Caroline served as the chief paralegal on the Independent Counsel team that prosecuted the removal of the District Attorney for the 29B Judicial District. In her role, she was the primary contact and interviewer for the witnesses, and did extensive analysis of the discovery and related documents. Caroline has used her skills for a large number of other clients, including Duke Energy, Atrium Health, the Atlantic Coast Conference, and Duke University.


Jim’s Cases include:
State vs Alan Gell

Acting as pro bono counsel, Jim led a team that secured a new trial for Alan Gell after discovering substantial evidence of Alan’s innocence that had not been disclosed by the State. In response to a Motion for Appropriate Relief detailing this evidence, and for the the first time in North Carolina history, a Superior Court set aside a murder conviction and sentence of death without an evidentiary hearing. Jim then served as co-counsel in Alan’s retrial.

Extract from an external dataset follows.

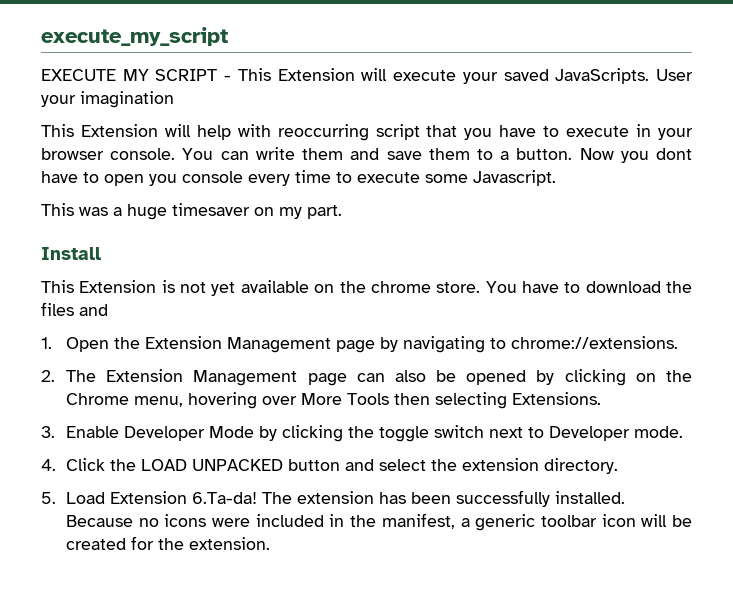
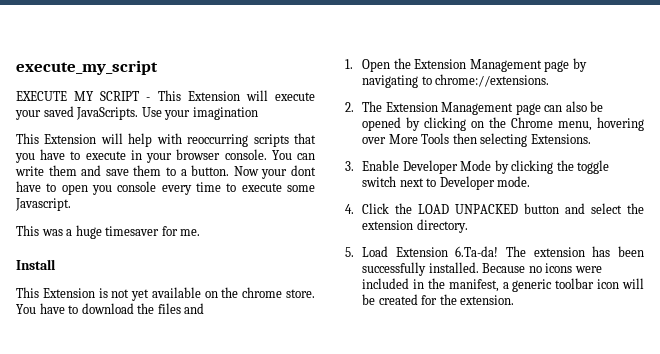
[656,69,694,81] User -> [141,107,162,117] Use
[375,124,420,140] script -> [253,134,289,147] scripts
[620,151,649,163] you -> [261,169,288,179] your
[254,205,342,219] on my part. -> [161,226,201,236] for me.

During the trial, he presented first of its kind expert evidence in the fields of forensic anthropology, reverse interior environmental engineering, and forensic entomology. A Jury then acquitted Alan Gell. Alan because the 113th person in the United States who was exonerated after being tried, convicted, and sentenced to death.
State vs Reade Seligmann

Reade Seligmann was one of the wrongfully accused players in the now-infamous “Duke Lacrosse Cases.” Working with a team of lawyers representing the other accused players, Jim helped to expose prosecutorial misconduct by the District Attorney. The misconduct led to the disbarment and removal of the District Attorney, a dismissal of all charges against the wrongfully-charged players, and a declaration of their innocence by the Attorney-General of North Carolina.
State vs Daryl Howard

Acting as pro bono counsel with the New York-based Innocence Project, Jim worked alongside Barry Scheck and Seema Saifee to free Darryl Howard from prison 20 years after his wrongful conviction based on new DNA analysis. The new DNA analysis, when combined with the forensic evidence at the scene, and admissions by a convicted felon who was a “cold hit” on the CODIS analysis from the new DNA, freed Darryl from prison and led to a Pardon of Innocence from the Governor of North Carolina for Darryl.
In re Greg Newman

In 2021, Jim was appointed by Senior Resident Superior Court Judge Robert C. Ervin as Independent Counsel for the purposes of conducting a Removal Proceeding of the District Attorney for Judicial District 29B. Jim led a team that presented the evidence to the Court which demonstrated that the District Attorney committed numerous willful violations of the Rules of Professional Conduct, violations that resulted in his removal from office. This was only the third time in the history of North Carolina that a District Attorney had been removed from office at such a proceeding.c..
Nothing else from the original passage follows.